Ivins once called the Texas Legislature “the best free entertainment in Austin,” which makes me wonder if we should have budgeted our time differently while in that city for the World Fantasy Convention. When I first began reading [redacted]’s work, his humor struck me as Ivins-esque at times, and for some of us who, rightly or wrongly, have been enraged ever since December of 2000, she, like Howard himself, was a reminder of what wondrous beings Texans can be. Hope she and Ann Richards are making inroads on the bourbon together wherever they are.
MARK ADDS: That’s one of the best compliments I’ve ever received, Steve.
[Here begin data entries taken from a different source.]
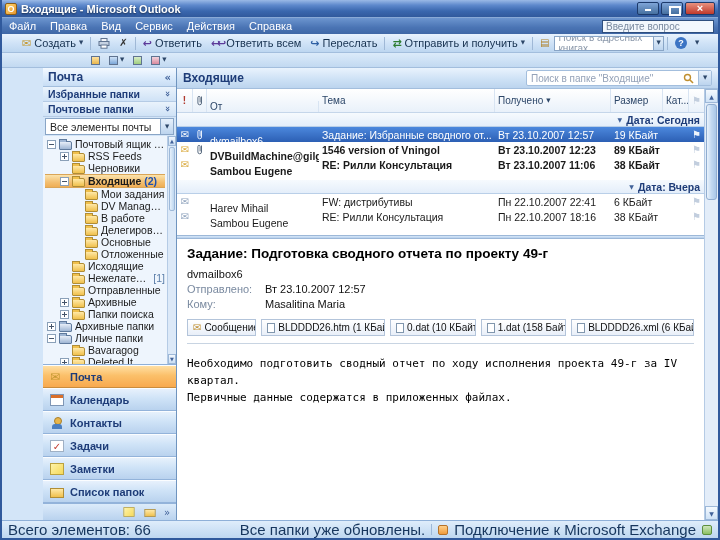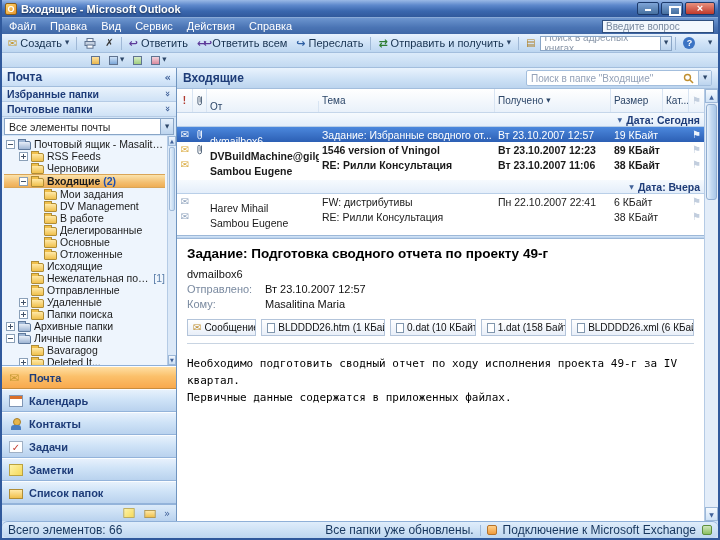--- a/index.html
+++ b/index.html
@@ -18,21 +18,21 @@
 .win-btn.max::before{content:"";position:absolute;left:7px;top:3px;width:8px;height:6px;border:2px solid #fff;border-top-width:2px;}
 .win-btn.close{width:30px;background:linear-gradient(#e8917e,#c0392b);}
 .win-btn.close::before{content:"×";position:absolute;inset:0;color:#fff;font-weight:bold;font-size:11px;line-height:11px;text-align:center;}
 
 
 .menubar{flex:0 0 17px;background:linear-gradient(#6c95cf,#4a74b4 60%,#3f67a6);border-top:1px solid #89a9d6;display:flex;align-items:center;color:#fff;}
 .menu-item{padding:0 7px;line-height:16px;white-space:nowrap;}
 .ask-box{margin-left:auto;margin-right:4px;width:112px;height:13px;background:#f2f7fd;border:1px solid #2e4e7e;color:#7a8aa0;font-size:10px;line-height:11px;padding:0 3px;overflow:hidden;white-space:nowrap;}
 
 
-.toolbar{flex:0 0 19px;background:linear-gradient(#e8f2fd,#d0e3f7 50%,#bdd6f0);border-bottom:1px solid #a3bedd;display:flex;align-items:center;padding:0 2px;gap:1px;}
+.toolbar{flex:0 0 19px;background:linear-gradient(#e8f2fd,#d0e3f7 50%,#bdd6f0);border-bottom:1px solid #a3bedd;display:flex;align-items:center;padding:0 16px;gap:1px;}
 .tbtn{display:flex;align-items:center;gap:3px;padding:0 4px;height:17px;border-radius:2px;white-space:nowrap;color:#16314f;}
 .tsep{width:1px;height:13px;background:#9fb8d6;margin:0 2px;flex:0 0 1px;}
 .i-down{font-family:"DejaVu Sans",sans-serif;font-size:5.5px;color:#2c4668;line-height:1;}
 .i-down::before{content:"▼";}
 .ic-newmail{font-family:"DejaVu Sans",sans-serif;font-size:11px;color:#c59a33;line-height:1;}
 .ic-newmail::before{content:"✉";}
 .ic-del{font-family:"DejaVu Sans",sans-serif;font-weight:bold;color:#333;font-size:10px;line-height:1;}
 .ic-del::before{content:"✗";}
 .ic-reply{font-family:"DejaVu Sans",sans-serif;color:#5c3a99;font-weight:bold;font-size:11px;line-height:1;}
 .ic-reply::before{content:"↩";}
@@ -53,21 +53,21 @@
 .sq{width:9px;height:9px;border:1px solid #5f7390;}
 .sq1{background:linear-gradient(#ffe2a0,#e8b64c);}
 .sq2{background:linear-gradient(#cfe2f7,#7ca7d8);}
 .sq3{background:linear-gradient(#d9edc8,#9fce7e);}
 .sq4{background:linear-gradient(#f3d3dc,#d98a9e);}
 
 
 .main{flex:1;display:flex;min-height:0;}
 
 
-.sidebar{flex:0 0 175px;display:flex;flex-direction:column;background:#d3e5f8;border-right:1px solid #6f94bf;min-height:0;min-width:0;}
+.sidebar{flex:0 0 175px;display:flex;flex-direction:column;background:#d3e5f8;border-right:1px solid #6f94bf;min-height:0;min-width:0;padding-left:41px;}
 .sb-title{flex:0 0 19px;display:flex;align-items:center;padding:0 5px;background:linear-gradient(#f4f9ff,#d8e9fb 60%,#c8ddf4);border-bottom:1px solid #a3bedd;color:#1e3c78;font-weight:bold;font-size:12px;}
 .i-chevL{margin-left:auto;color:#41629a;font-size:10px;font-family:"DejaVu Sans",sans-serif;}
 .i-chevL::before{content:"«";}
 .sb-bar{flex:0 0 15px;display:flex;align-items:center;padding:0 5px;background:linear-gradient(#eaf3fc,#cfe2f6);border-bottom:1px solid #b5cbe5;color:#1e3c78;font-size:10.5px;font-weight:bold;}
 .chev{margin-left:auto;color:#41629a;font-size:9px;font-family:"DejaVu Sans",sans-serif;}
 .chev::before{content:"»";display:inline-block;transform:rotate(90deg);}
 .sb-combo{flex:0 0 17px;display:flex;align-items:center;margin:1px 2px;background:#fff;border:1px solid #89a5c6;padding:0 0 0 4px;font-size:10.5px;color:#222;}
 .sb-combo .combo-btn{margin-left:auto;width:13px;height:100%;background:linear-gradient(#e6f0fb,#bcd4ee);border-left:1px solid #89a5c6;display:flex;align-items:center;justify-content:center;}
 .sb-tree{flex:1;min-height:0;background:#eef5fd;position:relative;padding:2px 11px 2px 2px;overflow:hidden;font-size:10.5px;}
 .tree-row{height:12px;display:flex;align-items:center;white-space:nowrap;color:#1a1a1a;overflow:hidden;}
@@ -159,21 +159,21 @@
 .doc-ic{width:8px;height:10px;background:#fff;border:1px solid #8096ad;flex:0 0 8px;}
 .rp-body{margin-top:11px;font-family:"DejaVu Sans Mono","Liberation Mono",monospace;font-size:11px;line-height:1.55;white-space:pre-line;color:#000;}
 
 
 .vscroll{flex:0 0 14px;background:#e3edf9;border-left:1px solid #b5cbe5;display:flex;flex-direction:column;}
 .vs-btn{flex:0 0 14px;background:linear-gradient(#f4f9fe,#cfe2f6);border:1px solid #9db8d8;display:flex;align-items:center;justify-content:center;font-size:6px;color:#41629a;font-family:"DejaVu Sans",sans-serif;}
 .vs-thumb{flex:0 0 96px;margin:1px;background:linear-gradient(90deg,#eaf3fc,#c2d9f1 50%,#a9c7e8);border:1px solid #90add0;border-radius:3px;}
 .vs-track{flex:1;}
 
 
-.statusbar{flex:0 0 17px;display:flex;align-items:center;background:linear-gradient(#dfedfb,#bed7f0);border-top:1px solid #8fb0d8;padding:0 6px;font-size:12px;color:#17365d;gap:6px;border-radius:6px;}
+.statusbar{flex:0 0 17px;display:flex;align-items:center;background:linear-gradient(#dfedfb,#bed7f0);border-top:1px solid #8fb0d8;padding:0 6px;font-size:15px;color:#17365d;gap:6px;}
 .sb-right{margin-left:auto;display:flex;align-items:center;gap:6px;}
 .status-ic{width:10px;height:10px;border-radius:2px;flex:0 0 10px;}
 .ic-exchange{background:linear-gradient(#ffd08a,#ef9b3c);border:1px solid #b5722a;}
 .ic-updated{background:linear-gradient(#cfe6bc,#8bc063);border:1px solid #5d8f3e;}
 .sb-sep{width:1px;height:11px;background:#9db8d8;}
 </style>
 </head>
 <body>
 
 <div class="window">
@@ -356,21 +356,21 @@
           <span class="tcount bracket">[1]</span>
         </div>
         <div class="tree-row lvl1">
           <span class="exp none"></span>
           <span class="fic"></span>
           <span class="tlabel">Отправленные</span>
         </div>
         <div class="tree-row lvl1">
           <span class="exp plus"></span>
           <span class="fic"></span>
-          <span class="tlabel">Удаленные</span>
+          <span class="tlabel">Архивные</span>
         </div>
         <div class="tree-row lvl1">
           <span class="exp plus"></span>
           <span class="fic"></span>
           <span class="tlabel">Папки поиска</span>
         </div>
         <div class="tree-row lvl0">
           <span class="exp plus"></span>
           <span class="fic mailbox"></span>
           <span class="tlabel">Архивные папки</span>
@@ -546,20 +546,21 @@
                   <span class="flag-g"></span>
                 </span>
             </div>
             <div class="msg-row">
               <span class="col c-ic">
                   <span class="env read"></span>
                 </span>
               <span class="col c-clip"></span>
               <span class="col c-from">Sambou Eugene</span>
               <span class="col c-subj">RE: Рилли  Консультация</span>
+              <span class="col c-recv">Пн 22.10.2007 18:16</span>
               <span class="col c-size">38 КБайт</span>
               <span class="col c-cat"></span>
               <span class="col c-flag">
                   <span class="flag-g"></span>
                 </span>
             </div>
           </div>
 
           <div class="splitter"></div>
Thank you Molly, for being a wondrous Texan.
LEO ADDS: I wish Ivins all the best in the Hereafter, although to get out of the cheap seats she’ll need to bring all of her rhetorical powers to bear on massaging away the various witticisms she vomited at the Big Guy while here on earth. I wasn’t a fan: her famously funny, semi-Conan-related comment about Governor Schwarzenegger looking “exactly like a condom stuffed with walnuts” was plagiarized from conservative columnist Clive James, while her more substantial plagiarism of former National Review columnist Florence King still rankles. The Bush statement Steve mentions was telling — after calling her a “Texas original” he went on to say: “She was loved by her readers and by her many friends, particularly in Central Texas. I respected her convictions, her passionate belief in the power of words, and her ability to turn a phrase. She fought her illness with that same passion. Her quick wit and commitment to her beliefs will be missed. Laura and I send our condolences to Molly Ivins’ family and friends.” That’s far more grace and common decency than Ivins ever granted him, and I wonder if her reputation will long survive the dwindling half-life of the scathing political hatchet jobs for which she is most revered. I wouldn’t bet on it.